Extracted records
++++++++++
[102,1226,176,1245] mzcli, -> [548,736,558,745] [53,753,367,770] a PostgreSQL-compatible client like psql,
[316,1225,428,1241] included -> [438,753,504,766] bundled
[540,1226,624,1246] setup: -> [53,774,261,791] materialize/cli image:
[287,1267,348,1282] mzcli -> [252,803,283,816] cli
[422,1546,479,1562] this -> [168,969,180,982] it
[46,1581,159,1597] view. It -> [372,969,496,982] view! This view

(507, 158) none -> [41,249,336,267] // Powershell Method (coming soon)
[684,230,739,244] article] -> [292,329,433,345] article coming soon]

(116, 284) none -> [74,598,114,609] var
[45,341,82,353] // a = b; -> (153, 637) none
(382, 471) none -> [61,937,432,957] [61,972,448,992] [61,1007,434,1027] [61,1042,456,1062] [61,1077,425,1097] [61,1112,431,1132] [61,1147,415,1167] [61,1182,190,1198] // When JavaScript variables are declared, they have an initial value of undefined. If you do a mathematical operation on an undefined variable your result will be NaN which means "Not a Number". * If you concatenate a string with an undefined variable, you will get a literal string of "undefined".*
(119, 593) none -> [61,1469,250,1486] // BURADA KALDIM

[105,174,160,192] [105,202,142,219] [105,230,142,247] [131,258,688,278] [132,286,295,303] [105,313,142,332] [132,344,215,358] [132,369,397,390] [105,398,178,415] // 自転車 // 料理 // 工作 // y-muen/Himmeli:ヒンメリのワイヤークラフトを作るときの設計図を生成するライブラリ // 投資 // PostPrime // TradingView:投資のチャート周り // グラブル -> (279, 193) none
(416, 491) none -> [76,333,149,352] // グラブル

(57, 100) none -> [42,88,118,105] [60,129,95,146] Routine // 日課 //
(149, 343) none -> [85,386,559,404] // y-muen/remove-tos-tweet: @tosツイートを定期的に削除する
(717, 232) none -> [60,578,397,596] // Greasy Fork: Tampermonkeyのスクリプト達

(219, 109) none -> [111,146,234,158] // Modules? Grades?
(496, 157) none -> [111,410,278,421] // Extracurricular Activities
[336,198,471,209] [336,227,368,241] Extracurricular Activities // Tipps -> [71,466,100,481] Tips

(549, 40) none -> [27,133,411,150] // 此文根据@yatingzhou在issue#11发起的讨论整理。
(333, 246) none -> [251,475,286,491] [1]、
++++++++++
# Problem to work on
The records above need to be retyped in full, exactly as given.

# Your response
[102,1226,176,1245] mzcli, -> [548,736,558,745] [53,753,367,770] a PostgreSQL-compatible client like psql,
[316,1225,428,1241] included -> [438,753,504,766] bundled
[540,1226,624,1246] setup: -> [53,774,261,791] materialize/cli image:
[287,1267,348,1282] mzcli -> [252,803,283,816] cli
[422,1546,479,1562] this -> [168,969,180,982] it
[46,1581,159,1597] view. It -> [372,969,496,982] view! This view

(507, 158) none -> [41,249,336,267] // Powershell Method (coming soon)
[684,230,739,244] article] -> [292,329,433,345] article coming soon]

(116, 284) none -> [74,598,114,609] var
[45,341,82,353] // a = b; -> (153, 637) none
(382, 471) none -> [61,937,432,957] [61,972,448,992] [61,1007,434,1027] [61,1042,456,1062] [61,1077,425,1097] [61,1112,431,1132] [61,1147,415,1167] [61,1182,190,1198] // When JavaScript variables are declared, they have an initial value of undefined. If you do a mathematical operation on an undefined variable your result will be NaN which means "Not a Number". * If you concatenate a string with an undefined variable, you will get a literal string of "undefined".*
(119, 593) none -> [61,1469,250,1486] // BURADA KALDIM

[105,174,160,192] [105,202,142,219] [105,230,142,247] [131,258,688,278] [132,286,295,303] [105,313,142,332] [132,344,215,358] [132,369,397,390] [105,398,178,415] // 自転車 // 料理 // 工作 // y-muen/Himmeli:ヒンメリのワイヤークラフトを作るときの設計図を生成するライブラリ // 投資 // PostPrime // TradingView:投資のチャート周り // グラブル -> (279, 193) none
(416, 491) none -> [76,333,149,352] // グラブル

(57, 100) none -> [42,88,118,105] [60,129,95,146] Routine // 日課 //
(149, 343) none -> [85,386,559,404] // y-muen/remove-tos-tweet: @tosツイートを定期的に削除する
(717, 232) none -> [60,578,397,596] // Greasy Fork: Tampermonkeyのスクリプト達

(219, 109) none -> [111,146,234,158] // Modules? Grades?
(496, 157) none -> [111,410,278,421] // Extracurricular Activities
[336,198,471,209] [336,227,368,241] Extracurricular Activities // Tipps -> [71,466,100,481] Tips

(549, 40) none -> [27,133,411,150] // 此文根据@yatingzhou在issue#11发起的讨论整理。
(333, 246) none -> [251,475,286,491] [1]、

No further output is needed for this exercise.